Statistics store and base values on the first column. Thus, the query optimizer will decide on an index seek when the WHERE clause includes that column. Remove it, and the result will be an index scan.
What makes Lastname the choice for the first column in the index? The sample in the AdventureWorks database assumes that the Lastname column is more selective than the other 2. In other words, it will most likely be present in most queries.
Thus, when creating a composite index, the first column should be the most selective. That is if you want to make your queries run faster using a composite index.
If That’s The Case, Should You Create Another Index?

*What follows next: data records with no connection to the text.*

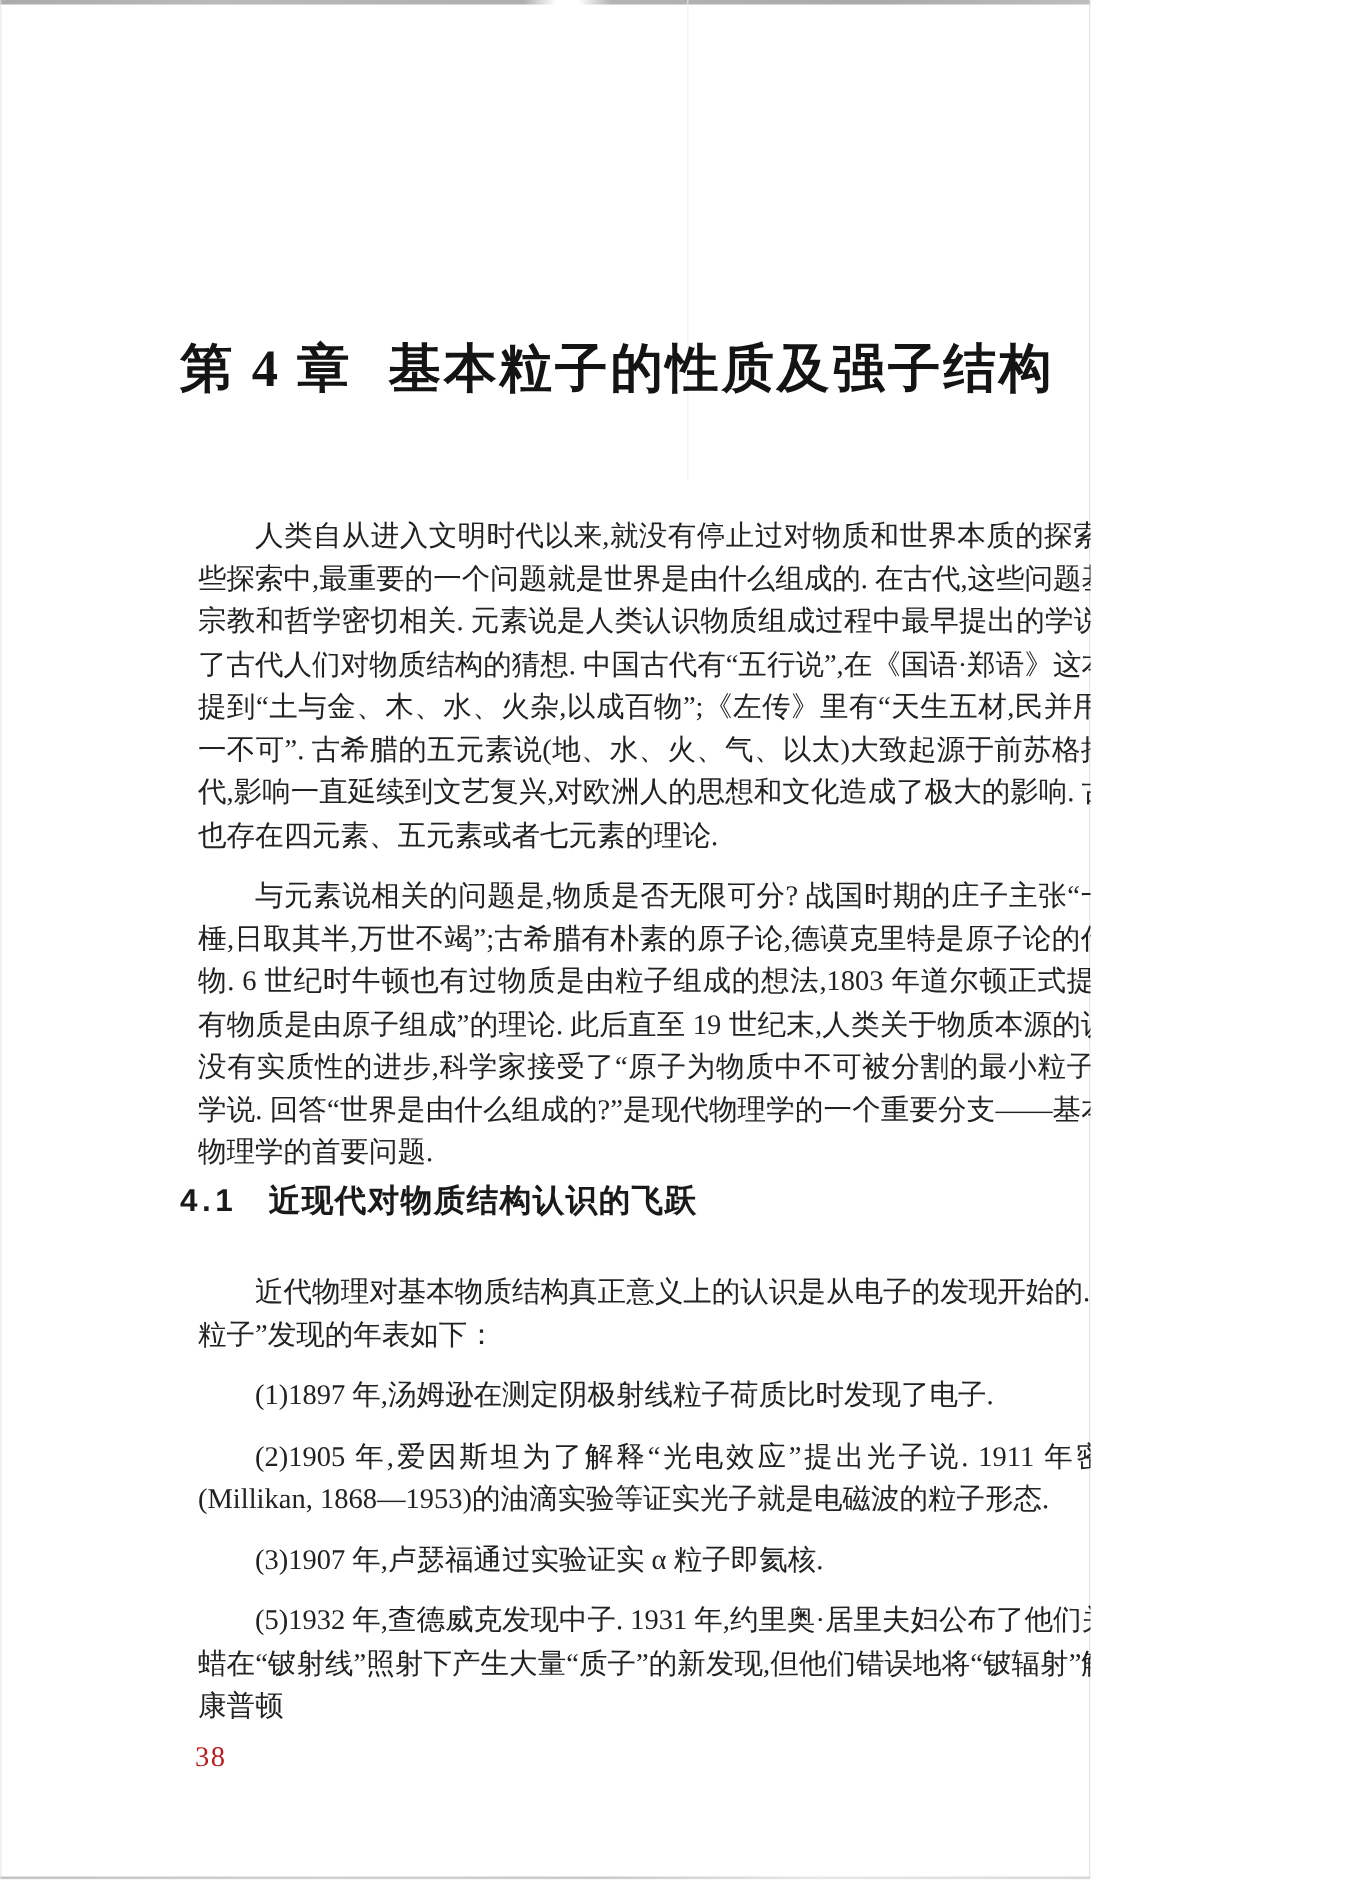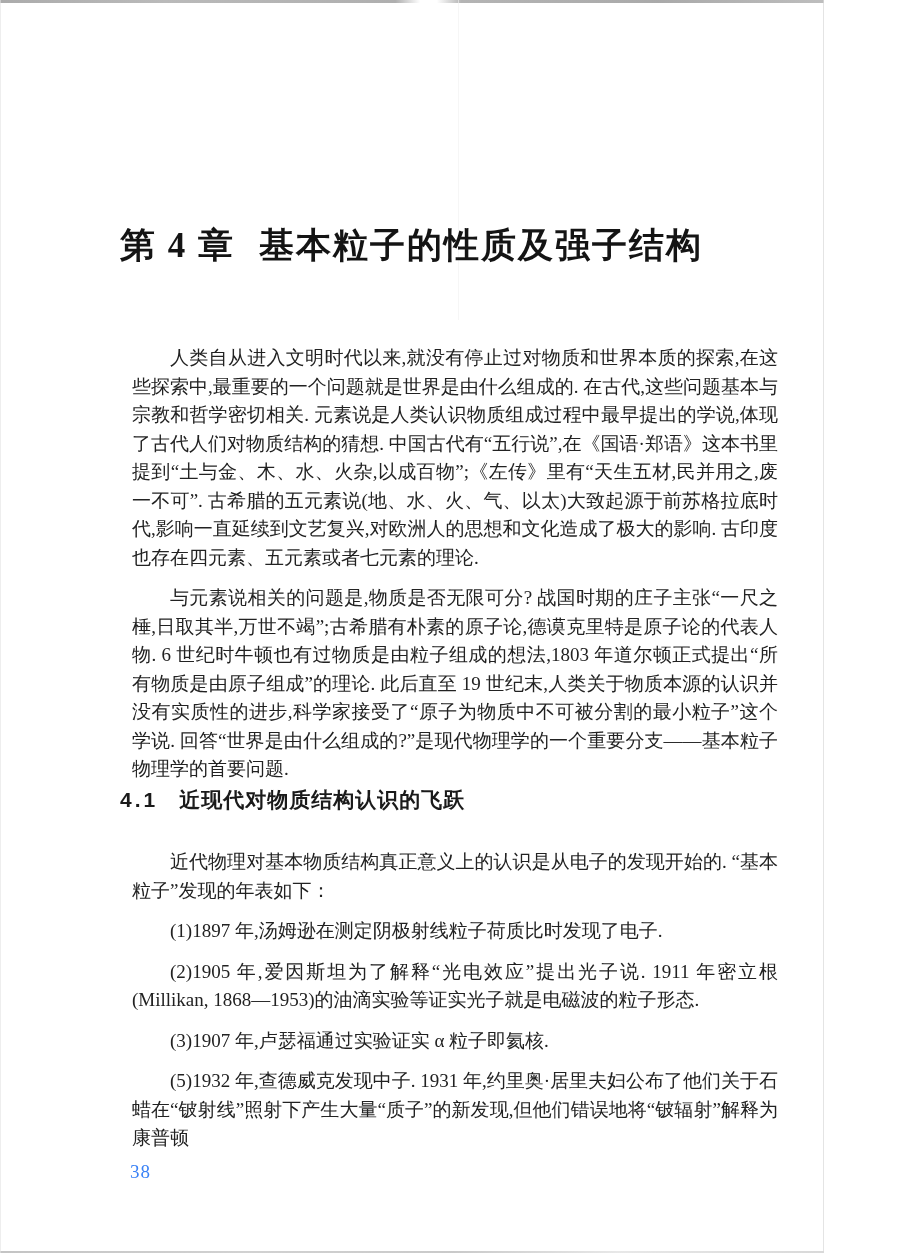--- a/index.html
+++ b/index.html
@@ -9,7 +9,7 @@
   }
   .page {
     position: relative;
-    width: 824px;
+    width: 727px;
     height: 1253px;
     background: #ffffff;
     overflow: hidden;

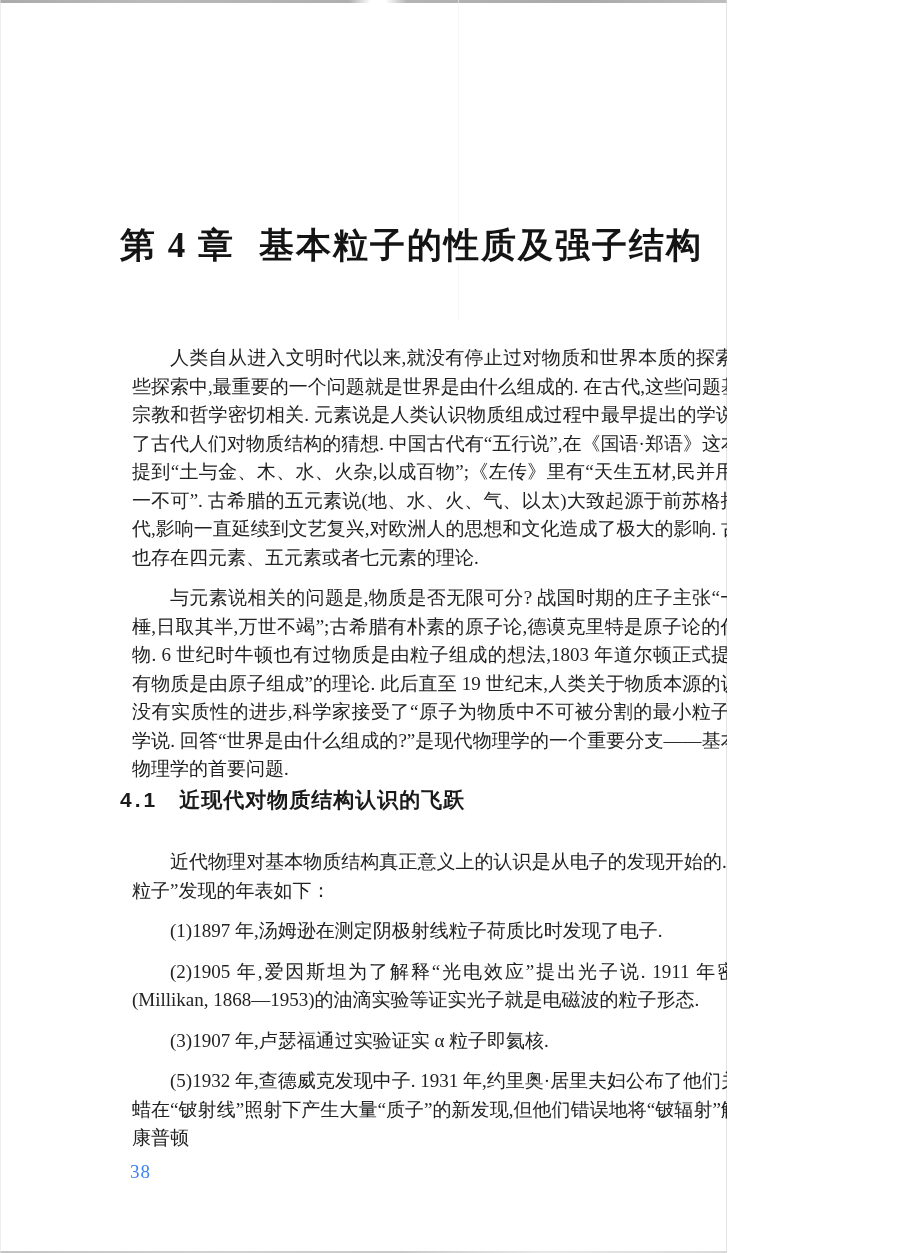--- a/index.html
+++ b/index.html
@@ -104,7 +104,7 @@
     top: 1161px;
     left: 130px;
     font-size: 19px;
-    color: #3b82f6;
+    color: #b91c1c;
     letter-spacing: 1px;
   }
 </style>

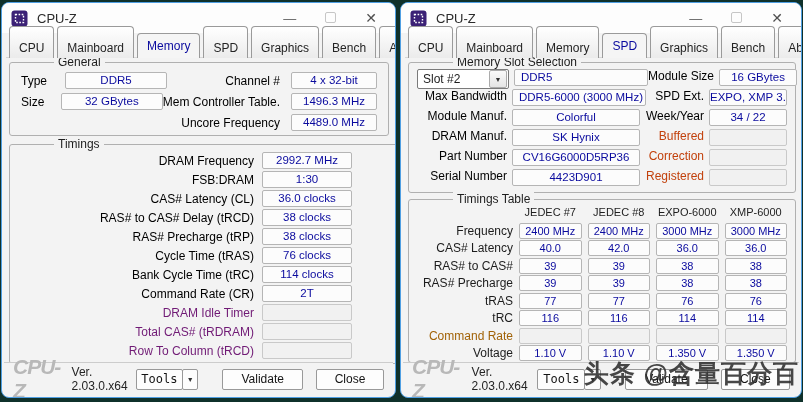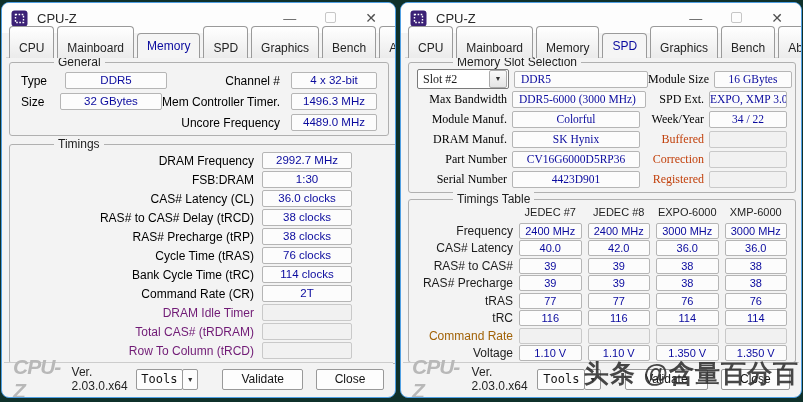--- a/index.html
+++ b/index.html
@@ -57,7 +57,7 @@
 
   
   #gb-slot{top:59px;left:7px;width:388px;height:131px;padding-top:6px;}
-  .srow{display:flex;align-items:center;height:20px;padding:0 8px;font-family:Liberation Serif, serif;}
+  .srow{display:flex;height:20px;padding:0 8px;}
   .srow .lbl.right{margin-right:5px;}
   .srow .vbox{margin-right:0;}
   .combo{width:90px;flex:0 0 90px;height:18px;background:#fff;border:1px solid #7a7a7a;border-radius:2px;

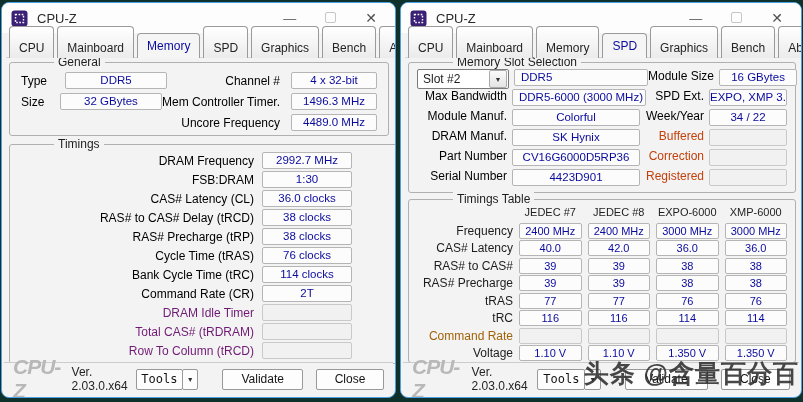--- a/index.html
+++ b/index.html
@@ -132,7 +132,7 @@
     <div class="grow">
       <span class="lbl w40">Size</span>
       <div class="vbox w100">32 GBytes</div>
-      <span class="lbl right flex1">Mem Controller Timer.</span>
+      <span class="lbl right flex1">Mem Controller Table.</span>
       <div class="vbox w84">1496.3 MHz</div>
     </div>
     <div class="grow">

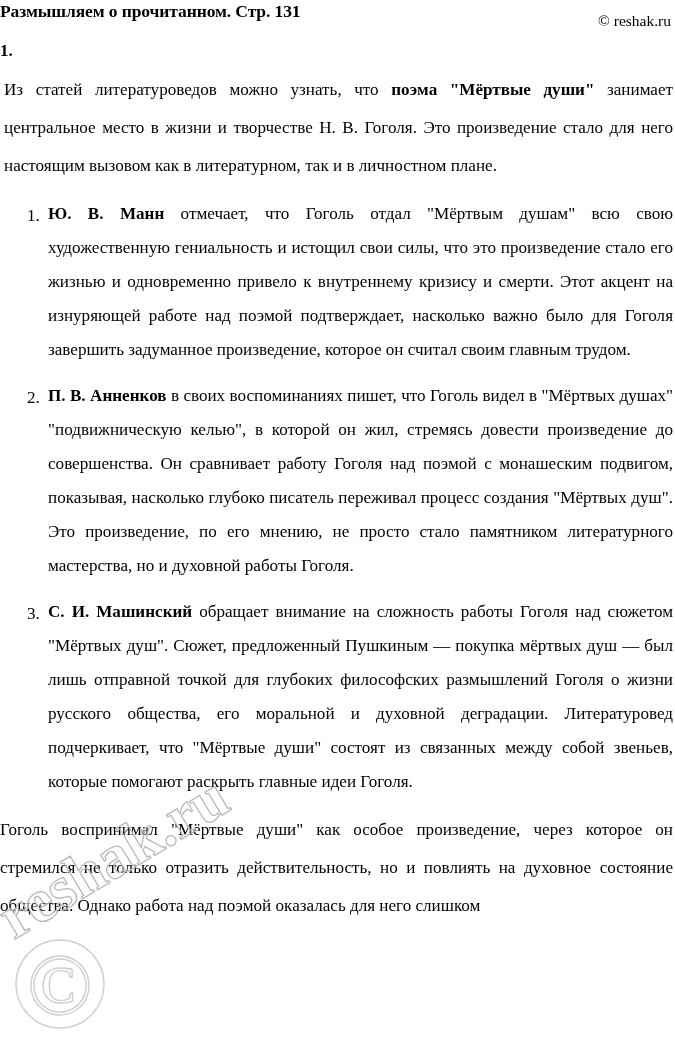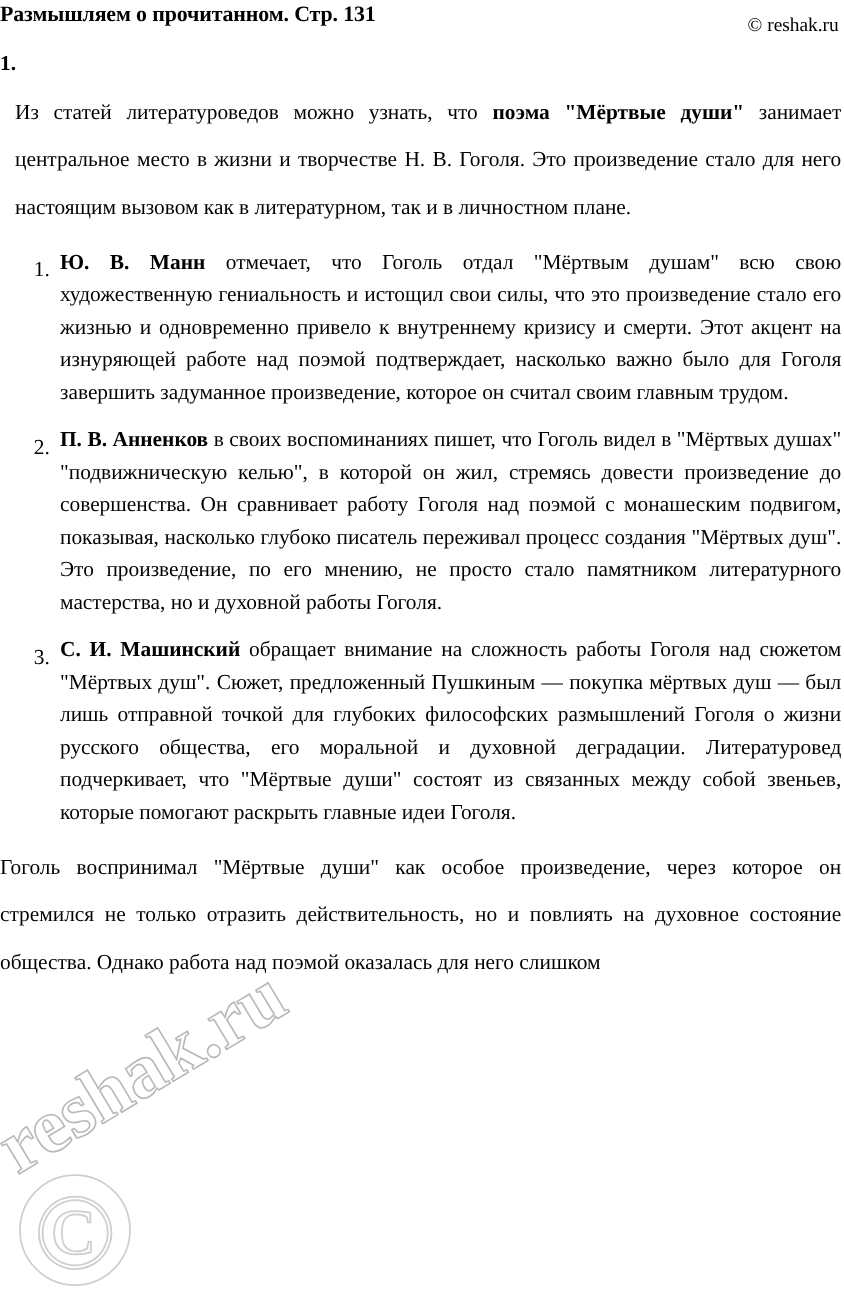--- a/index.html
+++ b/index.html
@@ -58,7 +58,7 @@
 
   
   .para {
-    margin: 10px 0 0 12px;
+    margin: 10px 0 0 4px;
     font-size: 17.1px;
     line-height: 38px;
     text-align: justify;

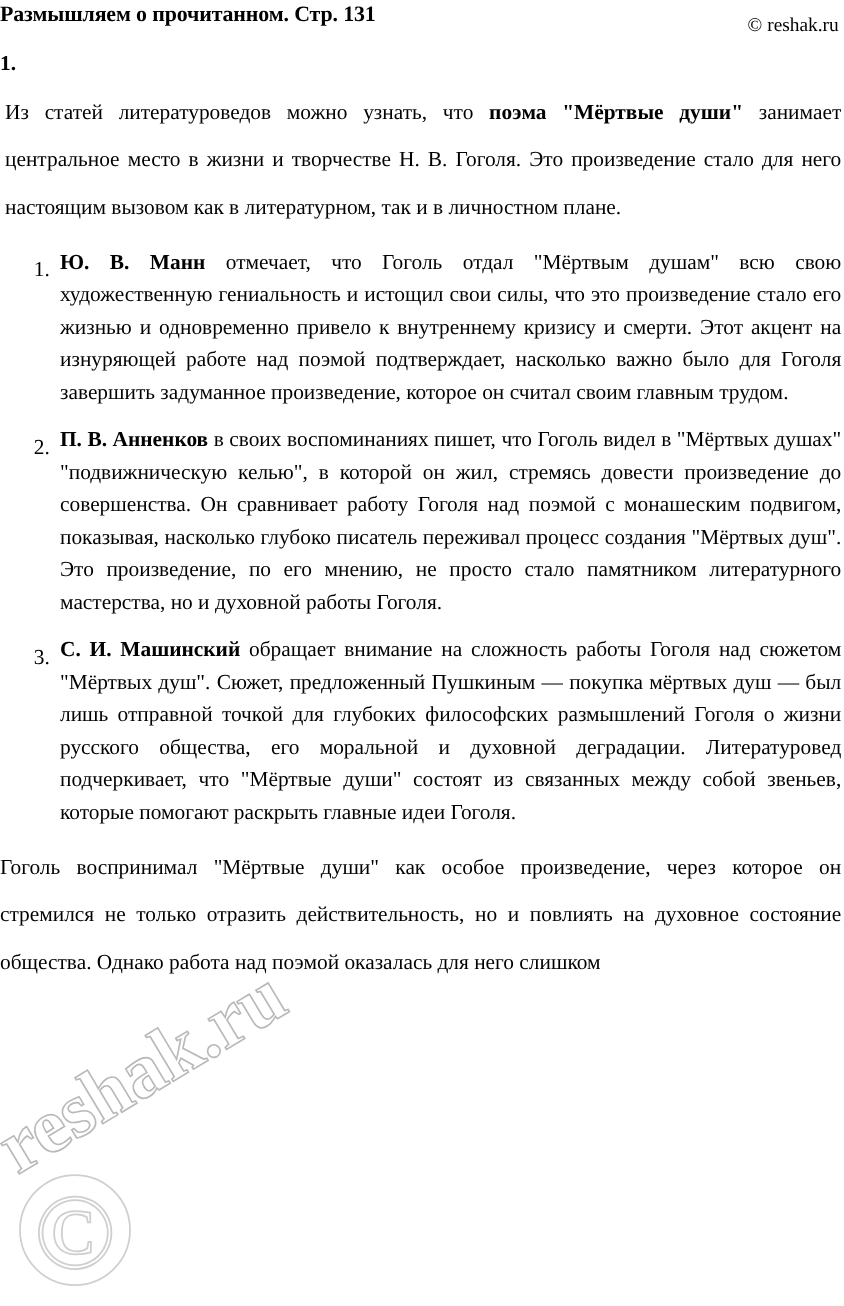--- a/index.html
+++ b/index.html
@@ -78,7 +78,7 @@
     position: relative;
     margin: 0 0 12px 0;
     font-size: 17.1px;
-    line-height: 26px;
+    line-height: 34px;
     text-align: justify;
     text-justify: inter-word;
     counter-increment: item;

Let’s go back to the first questions of our introduction. If SQL Server knows more of the first column in a composite index, should you create another index for other combinations?
It depends on some factors.
Adding another index will have a performance penalty when writing to the table. That includes INSERT, UPDATE, or DELETE. But if reading faster is more important to you than writing faster, go ahead. Analyze the impact of the new index using STATISTICS IO and Execution Plan. If the result feels alright and writes on those keys are seldom happening, you can try it.
Also, you can check sys.dm_db_index_usage_stats to define if your new index is efficient. If you see a lot of user_seeks, and the last_user_seek is not long ago, then your queries use that index more often. If user_updates are far more than seeks, scans, and lookups, you should drop that index.
5. Which is Better: Composite Index or Index with Included Columns?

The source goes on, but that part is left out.